The title track “Carmina Alegría” shifts into a quieter space with soft guitar picking and spoken vocals. I picked up on a post rock sensibility here, especially in the way the vocals begin to double and blur. It is a long piece at over seven minutes and the beauty of it comes from how patiently it moves, even when it wavers toward the uncanny. “Coágulo de un instante” follows with something much bigger in scale. The mix of soaring vocals, heavy drums, and intricate guitar patterns feels almost ceremonial, aiming for a kind of regal grandeur. “Volver al aire” leans fully into theatrics. The opera style vocals and shimmering guitars share space with alien synths and electronic textures, creating something that feels almost stage ready. “Siempre (la mano en el fuego)” pushes that even further. Wooden wind like textures, rolling drums, and bursts of spoken word give it a cinematic energy, the kind of oversized sound I would expect to hear in something like Avatar. The back half of the album continues to expand that palette. “Los muertos siempre son verdad” is the most lush track here, drifting between subdued passages and a straightforward rock groove with distorted guitars. “Decirlo a veces sin palabras” brings back the operatic vocals in a way that feels intentionally over the top, while the bonus track “Levantando las manos” closes things out with unexpectedly somber singing. By the time I reached the end, I found myself thinking of Carmina Alegría as a kind of rock opera. Yo is clearly aiming for something grand, theatrical, and emotionally blown open. Not everything lands perfectly, but the ambition is undeniable and there are moments here that feel genuinely original. It is a strange, expansive record and I am glad I spent time inside it.

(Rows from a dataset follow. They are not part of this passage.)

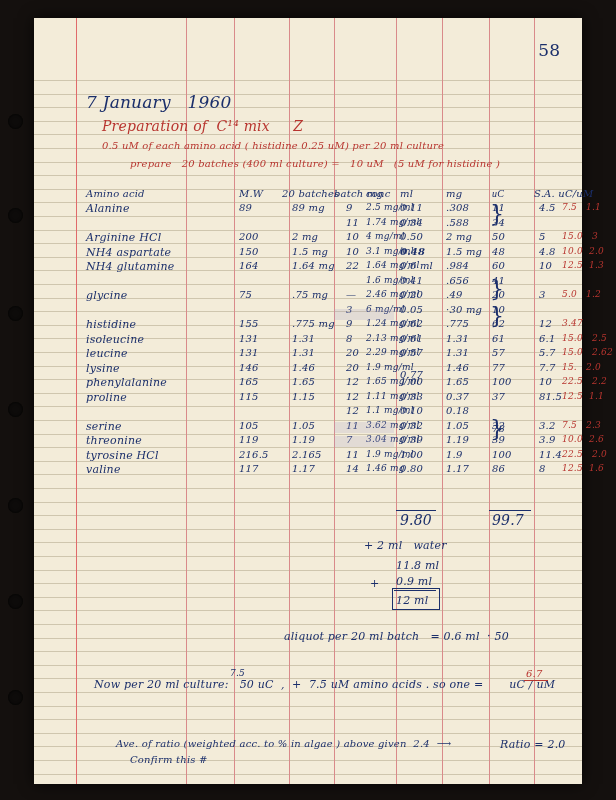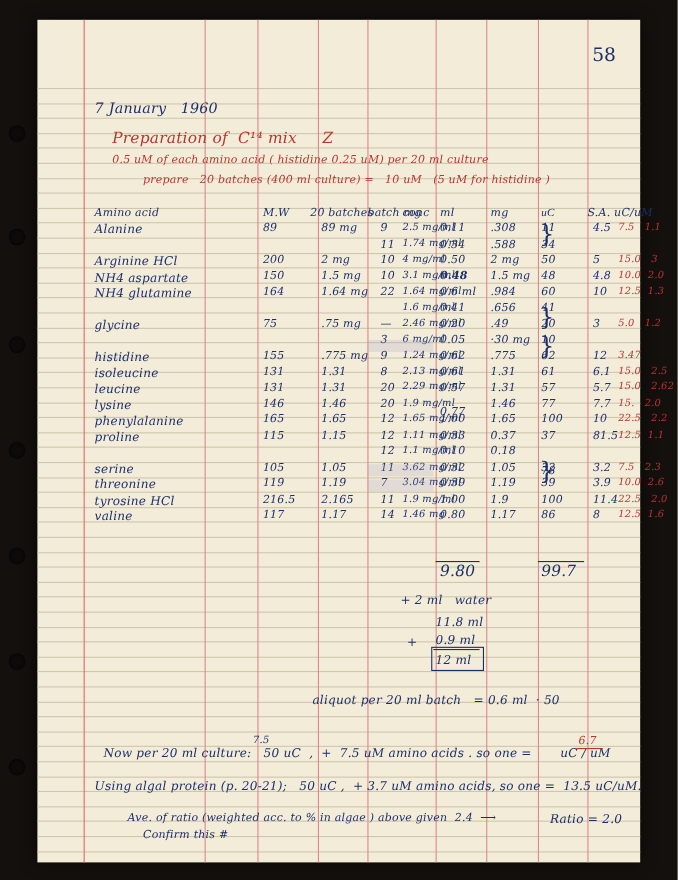--- a/index.html
+++ b/index.html
@@ -34,21 +34,21 @@
     font-family:"DejaVu Serif", serif;
     font-style:italic;
     white-space:pre;
     letter-spacing:.2px;
   }
   .red{color:#b8352f;}
   .sz9{font-size:9px}
   .sz10{font-size:10px}
   .sz11{font-size:11px}
   .sz12{font-size:14px}
-  .sz13{font-size:13px}
+  .sz13{font-size:17px}
   .pageno{
     position:absolute;right:22px;top:22px;
     font-size:17px;color:#1b2f6b;font-family:"DejaVu Serif",serif;
   }
   .brace{
     position:absolute;font-size:22px;color:#1b2f6b;font-family:"DejaVu Serif",serif;
   }
   .boxline{position:absolute;border-bottom:1px solid #1b2f6b;}
   .hlight{position:absolute;background:rgba(170,160,200,.22);}
   .underline-red{position:absolute;height:1px;background:#b8352f;}
@@ -343,18 +343,17 @@
   <div class="boxline" style="left:360px;top:572px;width:42px"></div>
   <div class="ink sz11" style="left:362px;top:576px">12 ml</div>
   <div style="position:absolute;left:358px;top:570px;width:46px;height:20px;border:1px solid #1b2f6b"></div>
 
   <div class="ink sz11" style="left:250px;top:612px">aliquot per 20 ml batch   = 0.6 ml  · 50</div>
 
   <div class="ink sz11" style="left:60px;top:660px">Now per 20 ml culture:   50 uC  ,  +  7.5 uM amino acids . so one =       uC / uM</div>
   <div class="ink sz9" style="left:196px;top:650px">7.5</div>
   <div class="ink red sz10" style="left:492px;top:650px">6.7</div>
   <div class="underline-red" style="left:490px;top:662px;width:24px"></div>
-  <div class="ink sz11" style="left:52px;top:690px">Using algal protein (p. 20-21);   50 uC ,  + 3.7 uM amino acids, so one =  13.5 uC/uM.</div>
   <div class="ink sz10" style="left:82px;top:720px">Ave. of ratio (weighted acc. to % in algae ) above given  2.4  ⟶</div>
   <div class="ink sz11" style="left:466px;top:720px">Ratio = 2.0</div>
   <div class="ink sz10" style="left:96px;top:736px">Confirm this #</div>
 
 </div>
 
 </body></html>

The7thGatekeeper’s Around This Edge Together is one of the more jarring stylistic swings I have heard on a single record. Instead of blending genres, he jumps between them with conviction. One moment I am hearing a quiet folk piece built around plaintive vocals and the next I am hit with music that veers toward death metal. I literally had to stop and make sure I was still listening to the same album. The contrast is that stark.
“Not to Be Taken” opens with what feels like an intensely whispered warning before the full onslaught arrives. The music leans into metal and the theatrical delivery gives it an almost supervillain quality that is both aggressive and intense. “5588” shifts into gloomier territory with somber guitar work and a vocal tone that lands in a dismal emotional space before big guitars crash in and turn the moment cathartic. The singing here feels more grounded and conversational. By the time “Amulet” appears, it is clear how far the album is willing to travel. It sounds like a completely different band and channels a pretty straightforward 90’s alternative sensibility that feels almost joyful. “The Hoard” carries a punk edge. “Baryon II” goes heavier again, closer to death metal. “Wrapped” pulls all the way back into an intimate piano ballad, while “Inamorata” drifts into gentle guitar picking. “The Garden” returns to that 90’s alt-rock tone, and “(Fear) Wet State” follows a similar thread. Listening from front to back felt more like hearing a shuffled playlist of disparate artists than a cohesive album from a single source which was interesting and unpredictable. The styles sit so far apart that the transitions become the defining experience. You move all over the map in terms of the emotional resonance. It is an interesting strategy and I understand the impulse to reach across audiences, although in practice that crossover rarely happens. I respect the drive to explore wildly different modes of expression, and for me the hardest hitting material is where the record lands its most convincing moments.